*Task requirements*.
Could you please reproduce all the records below exactly, leaving out the images?

*Extracted records*.
┄┄┄┄┄┄┄┄┄┄┄┄┄┄┄┄┄┄┄┄

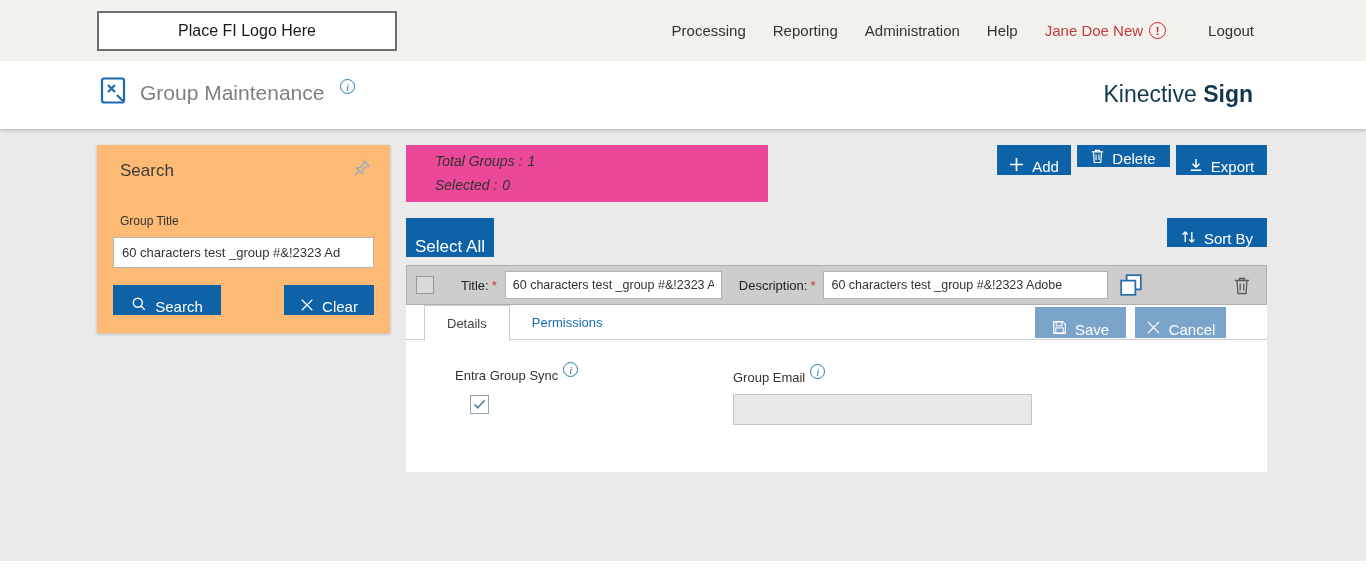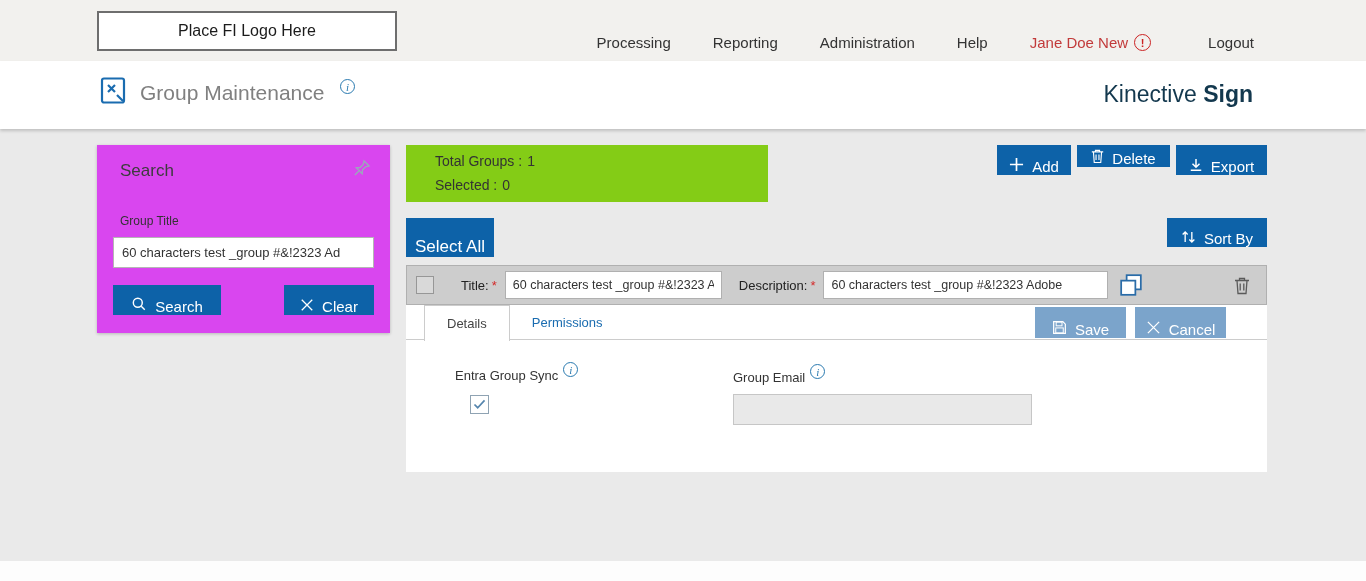--- a/index.html
+++ b/index.html
@@ -5,21 +5,21 @@
   * { margin:0; padding:0; box-sizing:border-box; }
   html,body { width:1366px; height:581px; }
   body { font-family:"Liberation Sans", sans-serif; background:#eaeaea; position:relative; overflow:hidden; }
   .stage { position:absolute; left:0; top:0; width:1366px; height:581px; }
 
   
   .topbar { position:absolute; left:0; top:0; width:1366px; height:61px; background:#f2f1ee; }
   .logo-box { position:absolute; left:97px; top:11px; width:300px; height:40px; background:#fff;
               border:2px solid #6e6e6e; display:flex; align-items:center; justify-content:center;
               font-size:16px; color:#1b1b1b; }
-  .topnav { position:absolute; right:112px; top:12px; height:61px; display:flex; align-items:center; gap:42px; }
+  .topnav { position:absolute; right:112px; top:0; height:61px; display:flex; align-items:center; gap:27px; }
   .topnav a { font-size:15px; color:#333; text-decoration:none; cursor:pointer; white-space:nowrap; display:flex; align-items:center; gap:6px; }
   .topnav a.user { color:#c23a3a; }
   .topnav a.logout { margin-left:15px; }
   .alert-badge { width:17px; height:17px; border:1.5px solid #cc2222; border-radius:50%; color:#cc2222;
                  font-size:11px; font-weight:bold; display:inline-flex; align-items:center; justify-content:center; }
 
   
   .header2 { position:absolute; left:0; top:61px; width:1366px; height:68px; background:#fff;
              box-shadow:0 2px 3px rgba(0,0,0,0.18); z-index:2;padding-left:48px; }
   .page-icon { position:absolute; left:100px; top:15px; }
@@ -29,37 +29,37 @@
                 font-style:italic; font-family:"Liberation Serif", serif; font-size:11px;
                 display:inline-flex; align-items:center; justify-content:center; background:#fff; }
   .brand { position:absolute; right:113px; top:20px; font-size:23px; color:#13384e; }
   .brand b { font-weight:bold; }
 
   
   .main-bg { position:absolute; left:0; top:129px; width:1366px; height:432px; background:#eaeaea; }
   .footer-strip { position:absolute; left:0; top:561px; width:1366px; height:20px; background:#fdfdfd; }
 
   
-  .search-panel { position:absolute; left:97px; top:145px; width:293px; height:188px; background:#d946ef;
+  .search-panel { position:absolute; left:97px; top:145px; width:293px; height:188px; background:#fdba74;
                   box-shadow:0 1px 3px rgba(0,0,0,0.22); }
   .sp-title { position:absolute; left:23px; top:16px; font-size:17px; color:#3c3c3c; }
   .pin-icon { position:absolute; right:18px; top:13px; cursor:pointer; }
   .sp-label { position:absolute; left:23px; top:69px; font-size:12px; color:#333; }
   .sp-input { position:absolute; left:16px; top:92px; width:261px; height:31px; border:1px solid #b5b5b5;
               font-size:13px; padding:0 8px; color:#333; font-family:inherit; background:#fff; }
 
   .btn { display:flex; align-items:flex-end; justify-content:center; gap:8px; background:#0d62a8; color:#fff;
          font-size:15px; border:none; cursor:pointer; position:absolute; font-family:inherit; }
   .btn-light { background:#7ba4cb; }
 
   .sp-search { left:16px; top:140px; width:108px; height:30px; }
   .sp-clear  { left:187px; top:140px; width:90px; height:30px; }
 
   
-  .summary { position:absolute; left:406px; top:145px; width:362px; height:57px; background:#84cc16; }
+  .summary { position:absolute; left:406px; top:145px; width:362px; height:57px; background:#ec4899;font-style:italic; }
   .summary .line { position:absolute; left:29px; font-size:14px; color:#333; display:flex; gap:5px; }
   .summary .l1 { top:8px; }
   .summary .l2 { top:32px; }
 
   
   .btn-add    { left:997px;  top:145px; width:74px; height:30px; }
   .btn-delete { left:1077px; top:145px; width:93px; height:22px; }
   .btn-export { left:1176px; top:145px; width:91px; height:30px; }
   .btn-select-all { left:406px; top:218px; width:88px; height:39px; font-size:17px; }
   .btn-sort   { left:1167px; top:218px; width:100px; height:29px; }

┄┄┄┄┄┄┄┄┄┄┄┄┄┄┄┄┄┄┄┄

*The answer*.
--- a/index.html
+++ b/index.html
@@ -5,21 +5,21 @@
   * { margin:0; padding:0; box-sizing:border-box; }
   html,body { width:1366px; height:581px; }
   body { font-family:"Liberation Sans", sans-serif; background:#eaeaea; position:relative; overflow:hidden; }
   .stage { position:absolute; left:0; top:0; width:1366px; height:581px; }
 
   
   .topbar { position:absolute; left:0; top:0; width:1366px; height:61px; background:#f2f1ee; }
   .logo-box { position:absolute; left:97px; top:11px; width:300px; height:40px; background:#fff;
               border:2px solid #6e6e6e; display:flex; align-items:center; justify-content:center;
               font-size:16px; color:#1b1b1b; }
-  .topnav { position:absolute; right:112px; top:12px; height:61px; display:flex; align-items:center; gap:42px; }
+  .topnav { position:absolute; right:112px; top:0; height:61px; display:flex; align-items:center; gap:27px; }
   .topnav a { font-size:15px; color:#333; text-decoration:none; cursor:pointer; white-space:nowrap; display:flex; align-items:center; gap:6px; }
   .topnav a.user { color:#c23a3a; }
   .topnav a.logout { margin-left:15px; }
   .alert-badge { width:17px; height:17px; border:1.5px solid #cc2222; border-radius:50%; color:#cc2222;
                  font-size:11px; font-weight:bold; display:inline-flex; align-items:center; justify-content:center; }
 
   
   .header2 { position:absolute; left:0; top:61px; width:1366px; height:68px; background:#fff;
              box-shadow:0 2px 3px rgba(0,0,0,0.18); z-index:2;padding-left:48px; }
   .page-icon { position:absolute; left:100px; top:15px; }
@@ -29,37 +29,37 @@
                 font-style:italic; font-family:"Liberation Serif", serif; font-size:11px;
                 display:inline-flex; align-items:center; justify-content:center; background:#fff; }
   .brand { position:absolute; right:113px; top:20px; font-size:23px; color:#13384e; }
   .brand b { font-weight:bold; }
 
   
   .main-bg { position:absolute; left:0; top:129px; width:1366px; height:432px; background:#eaeaea; }
   .footer-strip { position:absolute; left:0; top:561px; width:1366px; height:20px; background:#fdfdfd; }
 
   
-  .search-panel { position:absolute; left:97px; top:145px; width:293px; height:188px; background:#d946ef;
+  .search-panel { position:absolute; left:97px; top:145px; width:293px; height:188px; background:#fdba74;
                   box-shadow:0 1px 3px rgba(0,0,0,0.22); }
   .sp-title { position:absolute; left:23px; top:16px; font-size:17px; color:#3c3c3c; }
   .pin-icon { position:absolute; right:18px; top:13px; cursor:pointer; }
   .sp-label { position:absolute; left:23px; top:69px; font-size:12px; color:#333; }
   .sp-input { position:absolute; left:16px; top:92px; width:261px; height:31px; border:1px solid #b5b5b5;
               font-size:13px; padding:0 8px; color:#333; font-family:inherit; background:#fff; }
 
   .btn { display:flex; align-items:flex-end; justify-content:center; gap:8px; background:#0d62a8; color:#fff;
          font-size:15px; border:none; cursor:pointer; position:absolute; font-family:inherit; }
   .btn-light { background:#7ba4cb; }
 
   .sp-search { left:16px; top:140px; width:108px; height:30px; }
   .sp-clear  { left:187px; top:140px; width:90px; height:30px; }
 
   
-  .summary { position:absolute; left:406px; top:145px; width:362px; height:57px; background:#84cc16; }
+  .summary { position:absolute; left:406px; top:145px; width:362px; height:57px; background:#ec4899;font-style:italic; }
   .summary .line { position:absolute; left:29px; font-size:14px; color:#333; display:flex; gap:5px; }
   .summary .l1 { top:8px; }
   .summary .l2 { top:32px; }
 
   
   .btn-add    { left:997px;  top:145px; width:74px; height:30px; }
   .btn-delete { left:1077px; top:145px; width:93px; height:22px; }
   .btn-export { left:1176px; top:145px; width:91px; height:30px; }
   .btn-select-all { left:406px; top:218px; width:88px; height:39px; font-size:17px; }
   .btn-sort   { left:1167px; top:218px; width:100px; height:29px; }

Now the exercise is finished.